Assigned task – One exact copy of the listing is needed. It should contain no pictures.

Exercise inputs –
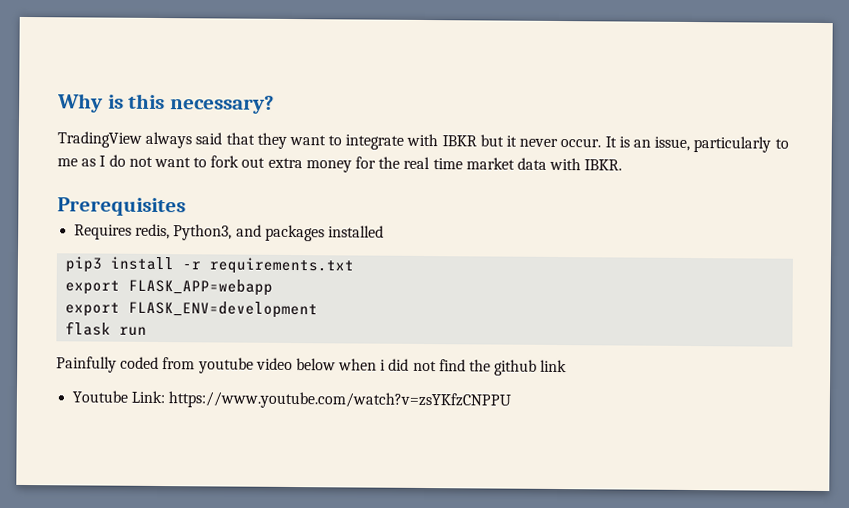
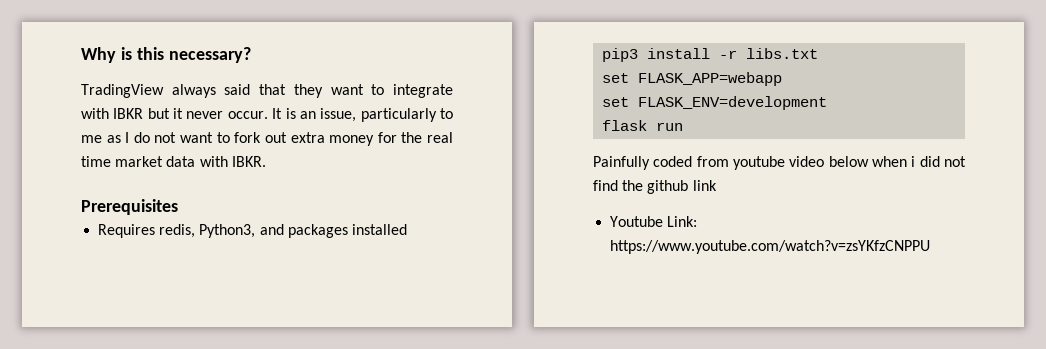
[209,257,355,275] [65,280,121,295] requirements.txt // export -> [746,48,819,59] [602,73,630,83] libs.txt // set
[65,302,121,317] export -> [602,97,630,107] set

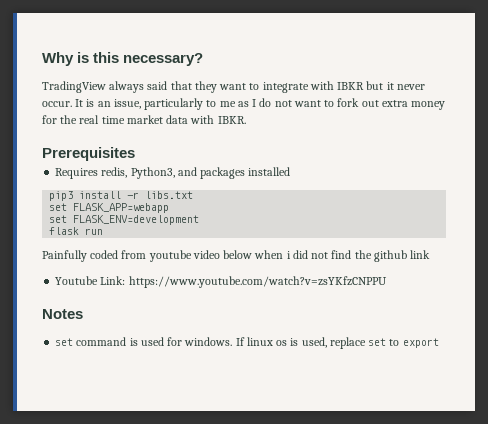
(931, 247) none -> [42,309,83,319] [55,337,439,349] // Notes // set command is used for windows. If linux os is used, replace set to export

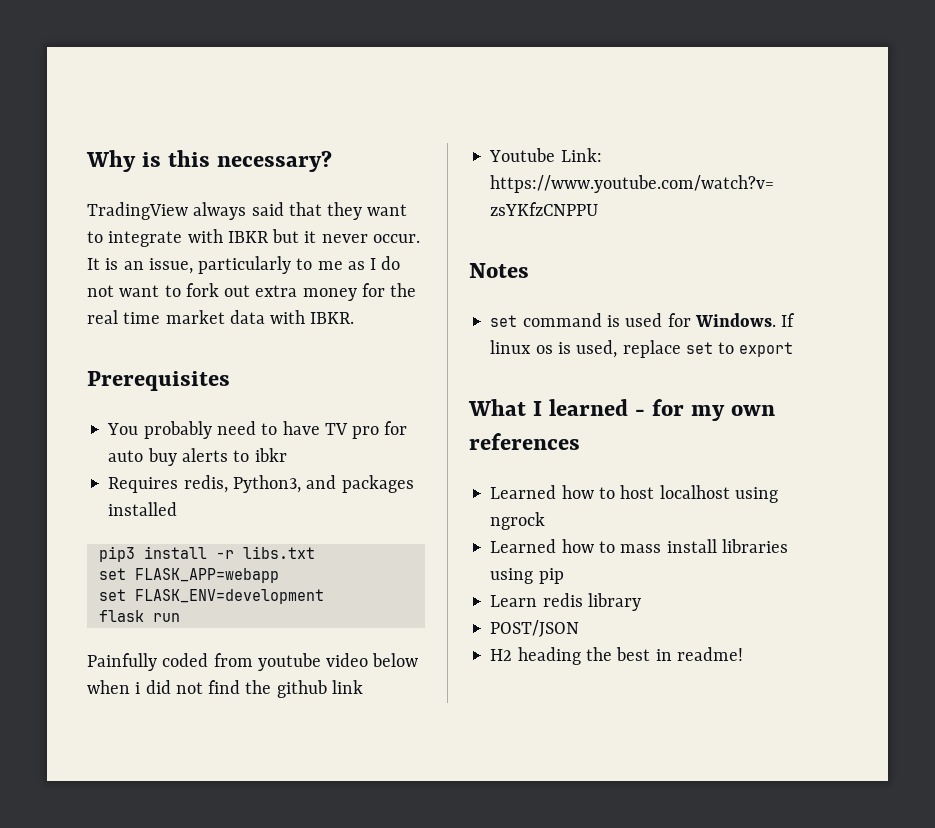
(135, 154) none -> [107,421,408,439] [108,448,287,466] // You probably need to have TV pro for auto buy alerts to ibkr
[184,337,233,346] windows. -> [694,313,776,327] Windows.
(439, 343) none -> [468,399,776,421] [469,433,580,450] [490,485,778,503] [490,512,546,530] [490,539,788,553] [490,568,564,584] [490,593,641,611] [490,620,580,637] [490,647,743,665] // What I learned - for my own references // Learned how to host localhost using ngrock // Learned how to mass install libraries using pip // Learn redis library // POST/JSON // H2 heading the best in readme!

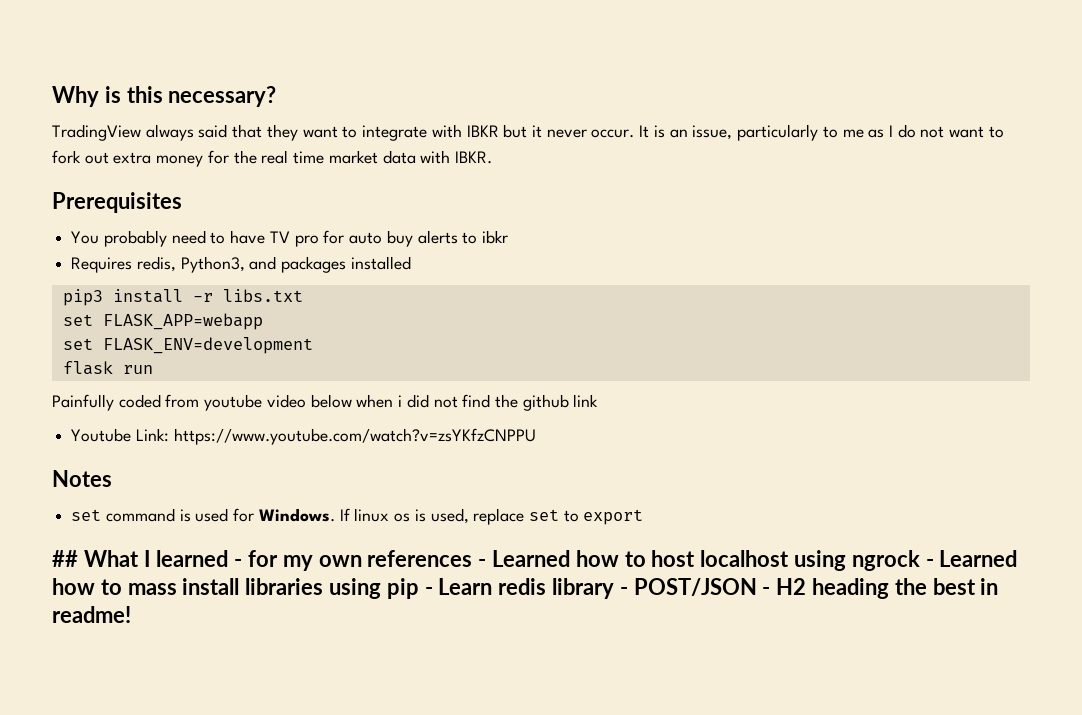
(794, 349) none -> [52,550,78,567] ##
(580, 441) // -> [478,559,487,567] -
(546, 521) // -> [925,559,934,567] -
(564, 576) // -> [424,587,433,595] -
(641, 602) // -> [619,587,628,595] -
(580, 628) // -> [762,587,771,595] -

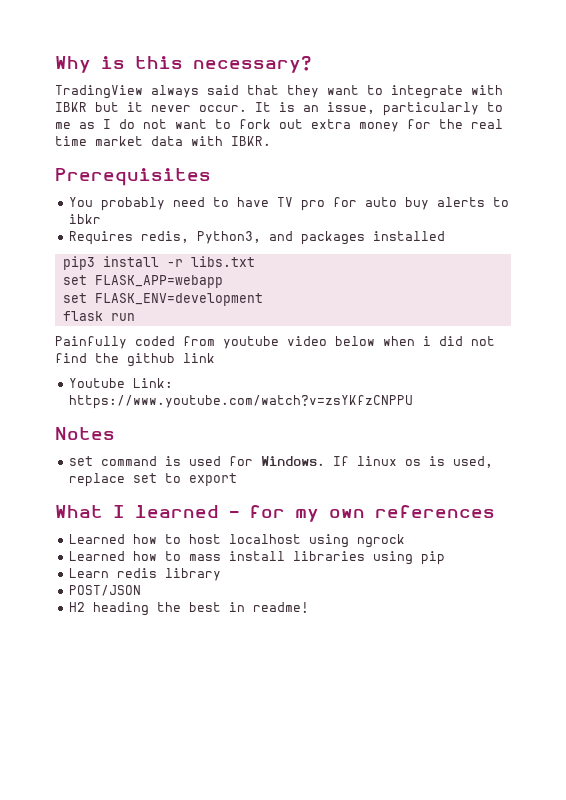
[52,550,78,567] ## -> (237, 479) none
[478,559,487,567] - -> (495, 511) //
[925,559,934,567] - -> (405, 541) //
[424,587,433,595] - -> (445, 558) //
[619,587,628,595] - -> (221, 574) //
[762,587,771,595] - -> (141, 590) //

Solution to the exercise –
[209,257,355,275] [65,280,121,295] requirements.txt // export -> [746,48,819,59] [602,73,630,83] libs.txt // set
[65,302,121,317] export -> [602,97,630,107] set

(931, 247) none -> [42,309,83,319] [55,337,439,349] // Notes // set command is used for windows. If linux os is used, replace set to export

(135, 154) none -> [107,421,408,439] [108,448,287,466] // You probably need to have TV pro for auto buy alerts to ibkr
[184,337,233,346] windows. -> [694,313,776,327] Windows.
(439, 343) none -> [468,399,776,421] [469,433,580,450] [490,485,778,503] [490,512,546,530] [490,539,788,553] [490,568,564,584] [490,593,641,611] [490,620,580,637] [490,647,743,665] // What I learned - for my own references // Learned how to host localhost using ngrock // Learned how to mass install libraries using pip // Learn redis library // POST/JSON // H2 heading the best in readme!

(794, 349) none -> [52,550,78,567] ##
(580, 441) // -> [478,559,487,567] -
(546, 521) // -> [925,559,934,567] -
(564, 576) // -> [424,587,433,595] -
(641, 602) // -> [619,587,628,595] -
(580, 628) // -> [762,587,771,595] -

[52,550,78,567] ## -> (237, 479) none
[478,559,487,567] - -> (495, 511) //
[925,559,934,567] - -> (405, 541) //
[424,587,433,595] - -> (445, 558) //
[619,587,628,595] - -> (221, 574) //
[762,587,771,595] - -> (141, 590) //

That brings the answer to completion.